Aunt Marge makes a big mistake

Aunt Marge makes a big mistake and angers Harry by insulting his parents

Extract from Harry Potter and the Prisoner of Azkaban

By J.K. Rowling

At last, at long last, the final evening of Marge’s stay arrived. Aunt Petunia cooked a fancy dinner and Uncle Vernon uncorked several bottles of wine. They got all the way through the soup and the salmon without a single mention of Harry’s faults; during the lemon meringue pie, Uncle Vernon bored them all with a long talk about Grunnings, his drill-making company; then Aunt Petunia made coffee and Uncle Vernon brought out a bottle of brandy.

‘Can I tempt you, Marge?’

Aunt Marge had already had rather a lot of wine. Her huge face was very red.

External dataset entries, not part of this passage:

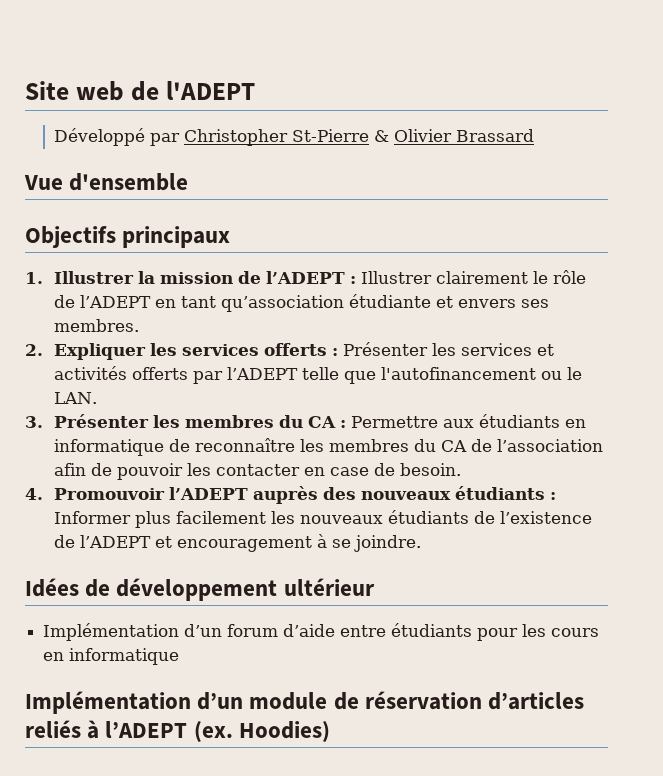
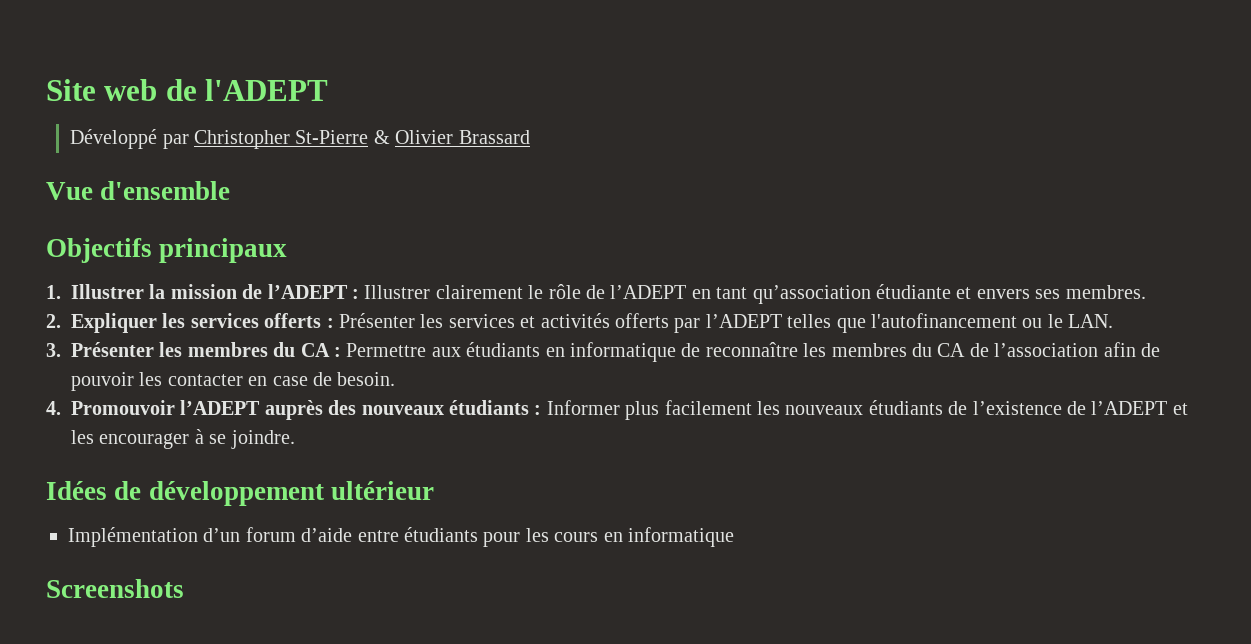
[302,367,340,380] telle -> [787,314,832,328] telles
[177,536,313,552] encouragement -> [71,430,190,449] les encourager
[25,691,585,714] [25,720,330,743] Implémentation d’un module de réservation d’articles reliés à l’ADEPT (ex. Hoodies) -> [46,579,184,598] Screenshots

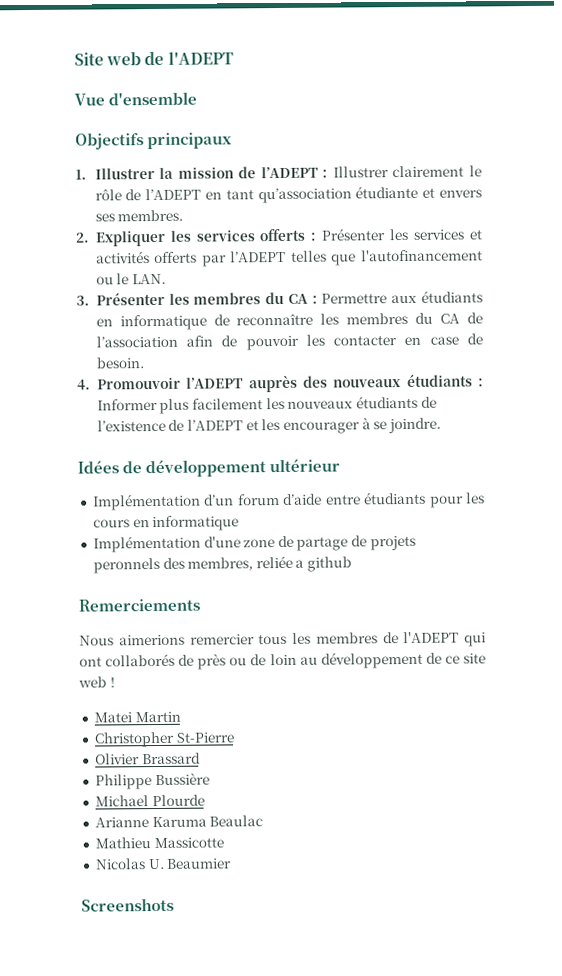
[70,129,530,149] // Développé par Christopher St-Pierre & Olivier Brassard -> (234, 58) none
(734, 537) none -> [92,535,416,553] [92,555,353,574] [78,598,200,612] [79,631,486,647] [79,651,487,670] [78,676,115,688] [93,711,181,723] [93,731,235,748] [94,752,201,765] [94,772,210,790] [94,794,205,807] [94,815,264,828] [94,837,224,849] [94,858,233,870] // Implémentation d'une zone de partage de projets peronnels des membres, reliée a github // Remerciements // Nous aimerions remercier tous les membres de l'ADEPT qui ont collaborés de près ou de loin au développement de ce site web ! // Matei Martin // Christopher St-Pierre // Olivier Brassard // Philippe Bussière // Michael Plourde // Arianne Karuma Beaulac // Mathieu Massicotte // Nicolas U. Beaumier

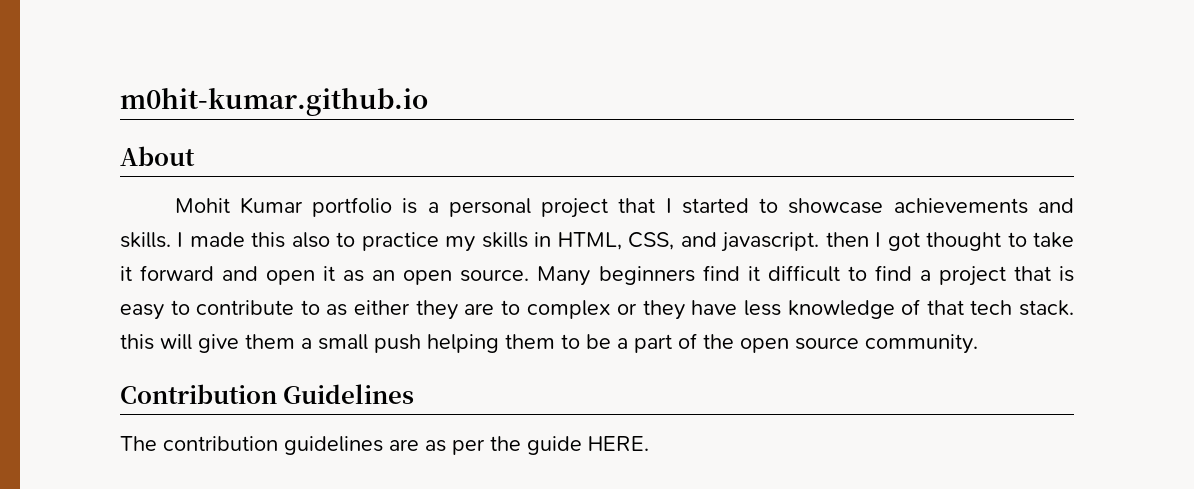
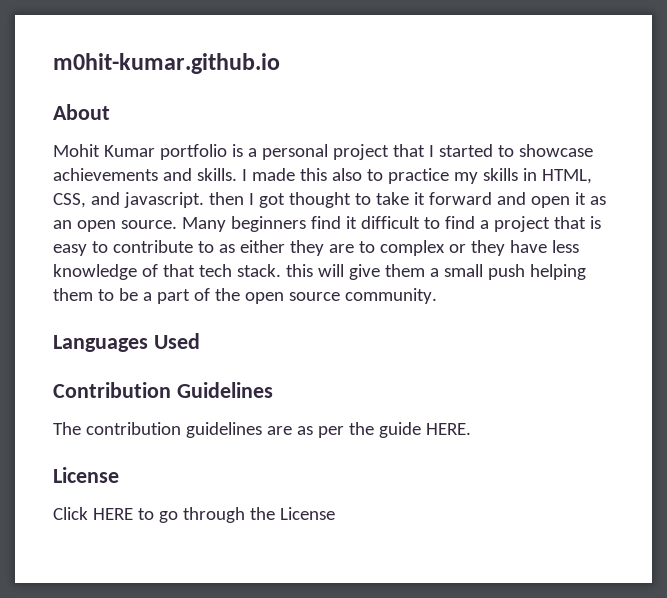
(978, 344) none -> [53,333,200,352] // Languages Used
(649, 443) none -> [53,467,119,483] [53,507,335,523] // License // Click HERE to go through the License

‘Just a small one, then,’ she chuckled. ‘A bit more than that … and a bit more … that’s the boy.’

Dudley was eating his fourth slice of pie. Aunt Petunia was sipping coffee with her little finger sticking out. Harry really wanted to disappear into his bedroom, but he met Uncle Vernon’s angry little eyes and knew he would have to sit it out.

‘Aah,’ said Aunt Marge, smacking her lips and putting the empty brandy glass back down. ‘Excellent nosh, Petunia. It’s normally just a fry-up for me of an evening, with twelve dogs to look after …’ She burped richly and patted her great tweed stomach. ‘Pardon me. But I do like to see a healthy-sized boy,’ she went on, winking at Dudley. ‘You’ll be a proper-sized man, Dudders, like your father. Yes, I’ll have a spot more brandy, Vernon …

‘Now, this one here –’

She jerked her head at Harry, who felt his stomach clench. The Handbook, he thought quickly.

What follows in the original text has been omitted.